#### WHAT YOU ARE ASKED TO DO
Pull out each line of the records holding the string "spacing".

#### DATA SUPPLIED

###

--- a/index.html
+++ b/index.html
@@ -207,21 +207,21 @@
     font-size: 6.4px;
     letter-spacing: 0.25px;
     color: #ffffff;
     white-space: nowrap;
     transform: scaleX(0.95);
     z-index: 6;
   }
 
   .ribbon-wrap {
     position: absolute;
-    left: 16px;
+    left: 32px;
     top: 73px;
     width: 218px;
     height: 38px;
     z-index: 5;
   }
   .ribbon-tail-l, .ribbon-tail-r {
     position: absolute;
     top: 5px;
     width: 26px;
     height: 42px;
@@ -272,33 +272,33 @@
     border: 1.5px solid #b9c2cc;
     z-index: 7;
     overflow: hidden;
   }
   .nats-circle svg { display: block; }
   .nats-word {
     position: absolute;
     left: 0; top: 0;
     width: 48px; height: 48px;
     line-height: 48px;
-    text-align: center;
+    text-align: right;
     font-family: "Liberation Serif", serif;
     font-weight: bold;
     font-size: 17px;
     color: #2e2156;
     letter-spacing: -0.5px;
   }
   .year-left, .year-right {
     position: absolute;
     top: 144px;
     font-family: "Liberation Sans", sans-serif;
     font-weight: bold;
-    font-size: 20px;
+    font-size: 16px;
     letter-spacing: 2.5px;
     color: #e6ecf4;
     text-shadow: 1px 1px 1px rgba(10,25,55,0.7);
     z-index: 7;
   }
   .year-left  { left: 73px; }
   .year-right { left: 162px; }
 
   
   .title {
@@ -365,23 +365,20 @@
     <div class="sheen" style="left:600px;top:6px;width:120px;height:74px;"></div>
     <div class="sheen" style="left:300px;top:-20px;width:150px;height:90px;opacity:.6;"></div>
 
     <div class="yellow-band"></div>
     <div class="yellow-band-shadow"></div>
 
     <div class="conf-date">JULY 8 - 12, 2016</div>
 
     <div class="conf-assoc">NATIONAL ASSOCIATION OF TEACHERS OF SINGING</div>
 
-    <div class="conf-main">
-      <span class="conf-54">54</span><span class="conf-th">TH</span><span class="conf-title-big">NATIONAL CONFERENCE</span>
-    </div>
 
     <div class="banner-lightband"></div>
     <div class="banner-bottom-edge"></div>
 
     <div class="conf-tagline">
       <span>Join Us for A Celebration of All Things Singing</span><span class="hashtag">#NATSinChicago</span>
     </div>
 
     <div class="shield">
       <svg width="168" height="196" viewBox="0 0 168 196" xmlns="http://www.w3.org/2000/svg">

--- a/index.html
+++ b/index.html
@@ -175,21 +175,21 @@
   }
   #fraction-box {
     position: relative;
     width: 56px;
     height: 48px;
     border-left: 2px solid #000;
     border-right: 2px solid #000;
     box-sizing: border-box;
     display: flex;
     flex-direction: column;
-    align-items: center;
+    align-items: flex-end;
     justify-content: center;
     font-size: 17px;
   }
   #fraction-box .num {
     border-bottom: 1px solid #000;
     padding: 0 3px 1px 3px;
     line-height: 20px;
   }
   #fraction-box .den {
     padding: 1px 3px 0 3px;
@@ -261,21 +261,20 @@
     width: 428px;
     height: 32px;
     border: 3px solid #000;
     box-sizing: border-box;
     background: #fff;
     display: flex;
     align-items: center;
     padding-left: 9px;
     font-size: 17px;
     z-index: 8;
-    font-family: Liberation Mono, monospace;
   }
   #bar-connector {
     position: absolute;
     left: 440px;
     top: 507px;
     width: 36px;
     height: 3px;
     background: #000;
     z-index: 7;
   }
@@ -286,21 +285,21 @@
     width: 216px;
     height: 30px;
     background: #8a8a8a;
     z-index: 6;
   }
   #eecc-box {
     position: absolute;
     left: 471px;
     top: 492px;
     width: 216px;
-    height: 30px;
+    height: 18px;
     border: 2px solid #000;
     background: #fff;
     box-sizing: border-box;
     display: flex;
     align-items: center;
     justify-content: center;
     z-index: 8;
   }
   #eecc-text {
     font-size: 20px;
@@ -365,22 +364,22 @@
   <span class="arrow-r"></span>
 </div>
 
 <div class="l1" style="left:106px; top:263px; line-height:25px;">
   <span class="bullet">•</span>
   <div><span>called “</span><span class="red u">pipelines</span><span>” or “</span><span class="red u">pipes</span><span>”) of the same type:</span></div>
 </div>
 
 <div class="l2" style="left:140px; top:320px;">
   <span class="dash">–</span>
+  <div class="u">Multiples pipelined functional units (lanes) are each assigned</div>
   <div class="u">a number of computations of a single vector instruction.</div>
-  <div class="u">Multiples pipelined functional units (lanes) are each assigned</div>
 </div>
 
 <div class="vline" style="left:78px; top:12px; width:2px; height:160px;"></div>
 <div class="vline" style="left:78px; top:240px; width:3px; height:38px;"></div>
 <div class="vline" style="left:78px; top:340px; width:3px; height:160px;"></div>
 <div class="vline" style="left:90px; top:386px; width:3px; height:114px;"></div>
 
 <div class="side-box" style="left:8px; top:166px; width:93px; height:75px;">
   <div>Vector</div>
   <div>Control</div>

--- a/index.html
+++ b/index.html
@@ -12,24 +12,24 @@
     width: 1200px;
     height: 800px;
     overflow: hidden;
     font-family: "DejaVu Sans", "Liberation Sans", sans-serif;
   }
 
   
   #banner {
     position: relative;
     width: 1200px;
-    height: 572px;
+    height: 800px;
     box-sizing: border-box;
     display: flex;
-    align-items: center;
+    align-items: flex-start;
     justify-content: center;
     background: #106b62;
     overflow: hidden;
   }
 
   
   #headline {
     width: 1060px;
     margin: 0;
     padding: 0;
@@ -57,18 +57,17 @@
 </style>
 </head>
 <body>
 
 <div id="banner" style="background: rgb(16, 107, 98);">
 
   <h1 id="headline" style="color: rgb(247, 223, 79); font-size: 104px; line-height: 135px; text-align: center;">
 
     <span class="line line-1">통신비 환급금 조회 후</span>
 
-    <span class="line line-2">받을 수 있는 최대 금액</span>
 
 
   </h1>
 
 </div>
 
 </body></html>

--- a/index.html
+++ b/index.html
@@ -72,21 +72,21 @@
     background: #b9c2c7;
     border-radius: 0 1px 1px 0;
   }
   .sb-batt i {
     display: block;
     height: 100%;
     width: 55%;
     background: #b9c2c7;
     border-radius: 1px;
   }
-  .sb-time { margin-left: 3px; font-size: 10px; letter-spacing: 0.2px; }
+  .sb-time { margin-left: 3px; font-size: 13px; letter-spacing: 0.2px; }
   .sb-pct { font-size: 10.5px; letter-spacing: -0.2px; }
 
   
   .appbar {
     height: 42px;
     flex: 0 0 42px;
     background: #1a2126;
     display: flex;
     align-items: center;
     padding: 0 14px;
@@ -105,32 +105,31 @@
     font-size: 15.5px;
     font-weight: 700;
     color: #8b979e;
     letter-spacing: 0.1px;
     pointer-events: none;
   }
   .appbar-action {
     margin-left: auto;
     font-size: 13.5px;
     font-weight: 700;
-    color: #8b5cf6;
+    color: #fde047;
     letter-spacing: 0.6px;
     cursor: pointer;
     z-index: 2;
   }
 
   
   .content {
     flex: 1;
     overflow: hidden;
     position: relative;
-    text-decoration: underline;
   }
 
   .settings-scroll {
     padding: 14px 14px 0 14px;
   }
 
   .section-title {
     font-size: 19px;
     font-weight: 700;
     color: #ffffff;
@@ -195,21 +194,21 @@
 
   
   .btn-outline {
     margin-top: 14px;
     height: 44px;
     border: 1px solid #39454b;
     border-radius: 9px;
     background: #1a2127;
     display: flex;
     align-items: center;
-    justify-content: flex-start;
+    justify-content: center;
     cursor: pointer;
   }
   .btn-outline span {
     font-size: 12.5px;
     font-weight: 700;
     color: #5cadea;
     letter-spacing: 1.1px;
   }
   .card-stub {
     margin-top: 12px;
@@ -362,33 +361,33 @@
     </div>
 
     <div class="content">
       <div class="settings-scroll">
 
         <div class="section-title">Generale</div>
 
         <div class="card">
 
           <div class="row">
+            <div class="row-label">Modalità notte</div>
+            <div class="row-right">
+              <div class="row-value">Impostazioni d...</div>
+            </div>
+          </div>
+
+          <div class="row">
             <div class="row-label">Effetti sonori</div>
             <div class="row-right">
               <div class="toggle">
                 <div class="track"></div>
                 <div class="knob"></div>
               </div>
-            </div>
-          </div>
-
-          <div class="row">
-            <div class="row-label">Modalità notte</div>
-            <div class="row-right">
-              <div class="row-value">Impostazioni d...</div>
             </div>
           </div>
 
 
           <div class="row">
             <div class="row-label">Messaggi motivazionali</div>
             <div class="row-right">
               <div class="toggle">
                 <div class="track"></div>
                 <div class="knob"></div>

###

#### RESULT
     letter-spacing: 0.25px;
     letter-spacing: -0.5px;
     letter-spacing: 2.5px;
-  .sb-time { margin-left: 3px; font-size: 10px; letter-spacing: 0.2px; }
+  .sb-time { margin-left: 3px; font-size: 13px; letter-spacing: 0.2px; }
   .sb-pct { font-size: 10.5px; letter-spacing: -0.2px; }
     letter-spacing: 0.1px;
     letter-spacing: 0.6px;
     letter-spacing: 1.1px;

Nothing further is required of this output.